The next table, *Schedulers*, presents a histogram displaying a count,
representing the number of instructions issued on some number of cycles. In
this case, of the 610 simulated cycles, single
instructions were issued 306 times (50.2%) and there were 7 cycles where
no instructions were issued.
The *Scheduler's queue usage* table shows that the maximum number of buffer
entries (i.e., scheduler queue entries) used at runtime. Resource JFPU01
reached its maximum (18 of 18 queue entries). Note that AMD Jaguar implements
three schedulers:
* JALU01 - A scheduler for ALU instructions.

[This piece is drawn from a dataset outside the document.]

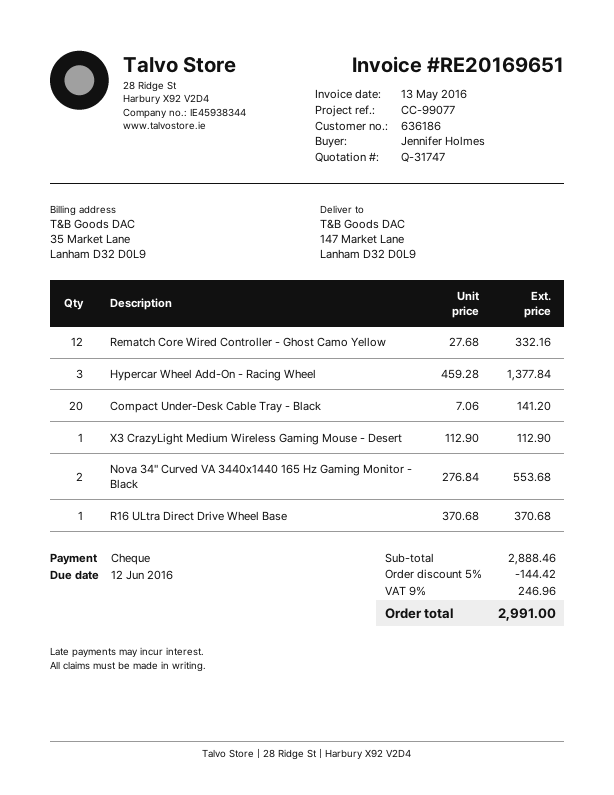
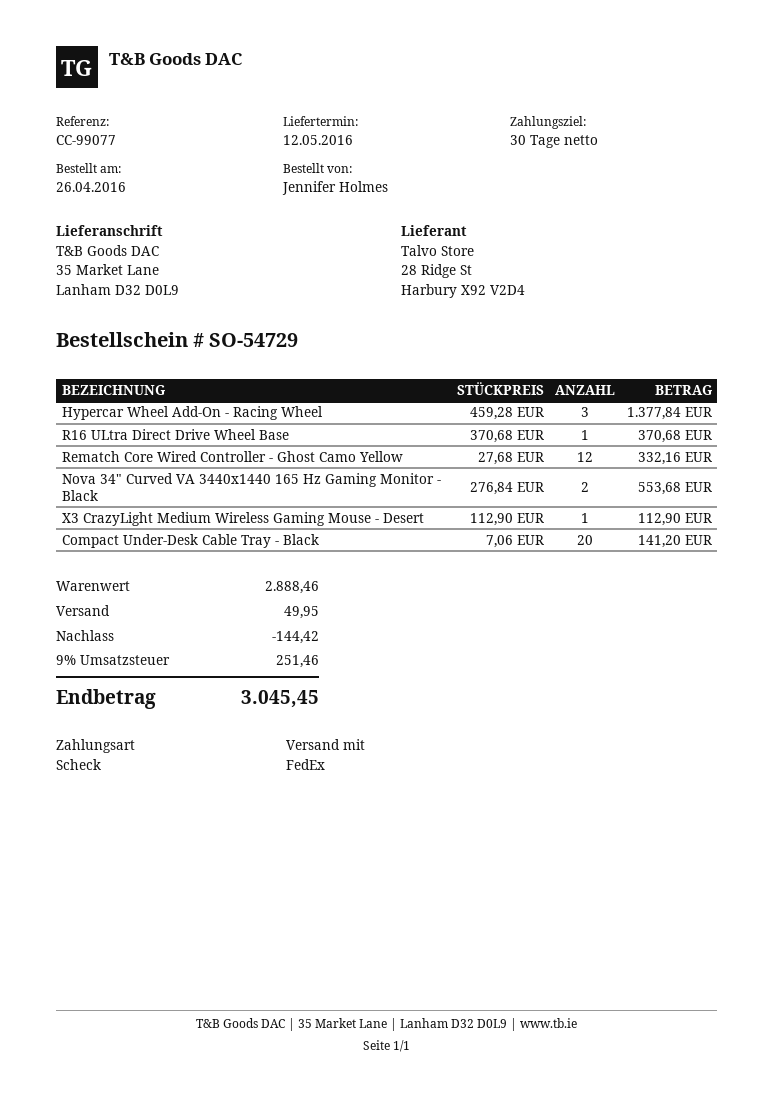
ship to: 147 Market Lane, Lanham D32 D0L9 -> 35 Market Lane, Lanham D32 D0L9
shipping: none -> 49.95
tax: 9% = 246.96 -> 9% = 251.46
total: 2991.00 -> 3045.45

* JFPU01 - A scheduler floating point operations.
* JLSAGU - A scheduler for address generation.
The dot-product is a kernel of three floating point instructions (a vector
multiply followed by two horizontal adds). That explains why only the floating
point scheduler appears to be used.
A full scheduler queue is either caused by data dependency chains or by a
sub-optimal usage of hardware resources. Sometimes, resource pressure can be
mitigated by rewriting the kernel using different instructions that consume
different scheduler resources. Schedulers with a small queue are less resilient
to bottlenecks caused by the presence of long data dependencies.
The scheduler statistics are displayed by
using the command option ``-all-stats`` or ``-scheduler-stats``.

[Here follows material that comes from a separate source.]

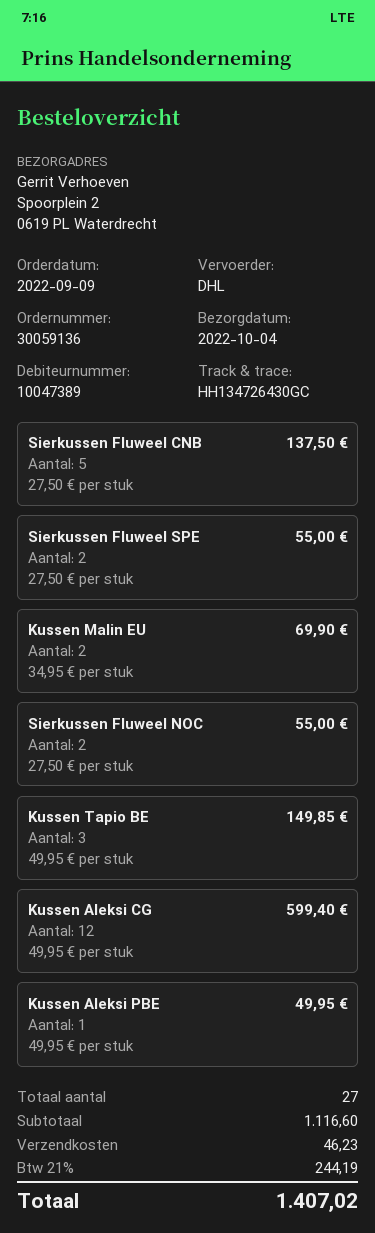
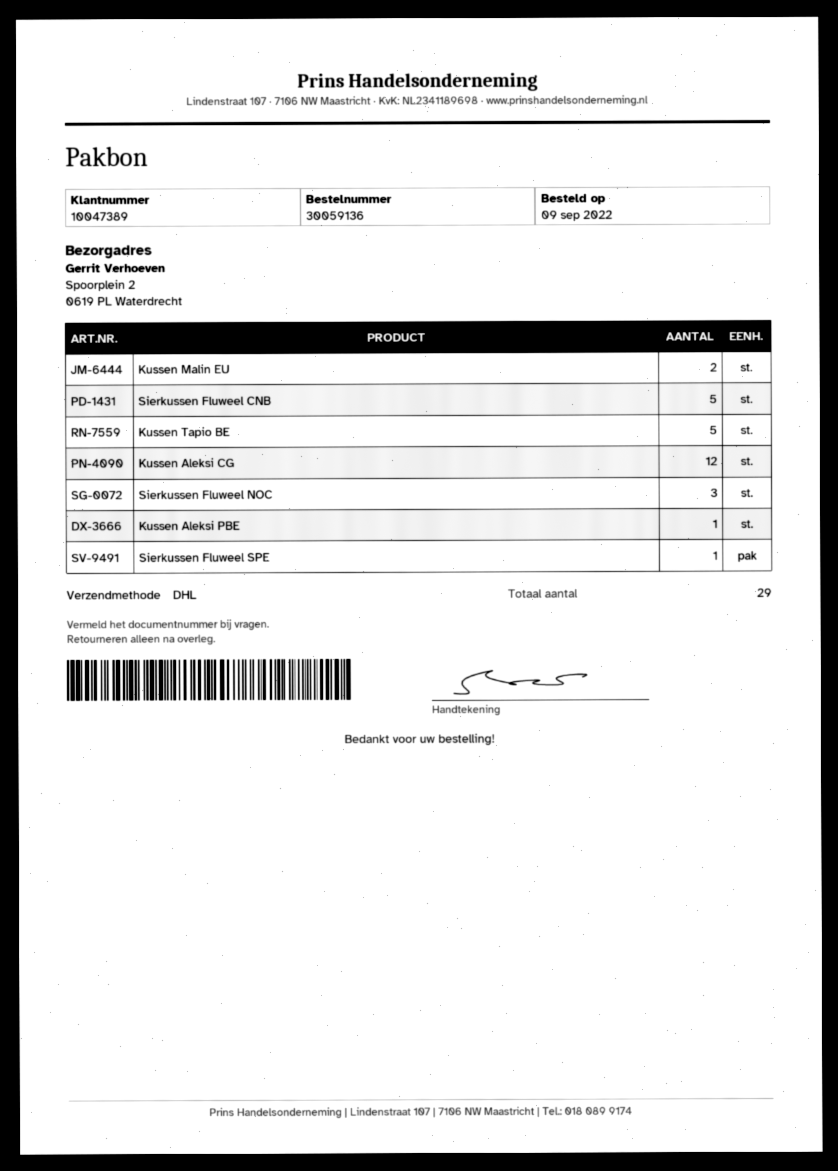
Sierkussen Fluweel SPE: 2 -> 1
Sierkussen Fluweel NOC: 2 -> 3
Kussen Tapio BE: 3 -> 5
total quantity: 27 -> 29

The next table, *Retire Control Unit*, presents a histogram displaying a count,
representing the number of instructions retired on some number of cycles. In
this case, of the 610 simulated cycles, two instructions were retired during
the same cycle 399 times (65.4%) and there were 109 cycles where no
instructions were retired. The retire statistics are displayed by using the
command option ``-all-stats`` or ``-retire-stats``.
The last table presented is *Register File statistics*. Each physical register
file (PRF) used by the pipeline is presented in this table. In the case of AMD
Jaguar, there are two register files, one for floating-point registers
(JFpuPRF) and one for integer registers (JIntegerPRF). The table shows that of
the 900 instructions processed, there were 900 mappings created. Since this
dot-product example utilized only floating point registers, the JFPuPRF was
responsible for creating the 900 mappings. However, we see that the pipeline
only used a maximum of 35 of 72 available register slots at any given time. We
can conclude that the floating point PRF was the only register file used for
the example, and that it was never resource constrained. The register file
statistics are displayed by using the command option ``-all-stats`` or
``-register-file-stats``.
In this example, we can conclude that the IPC is mostly limited by data
dependencies, and not by resource pressure.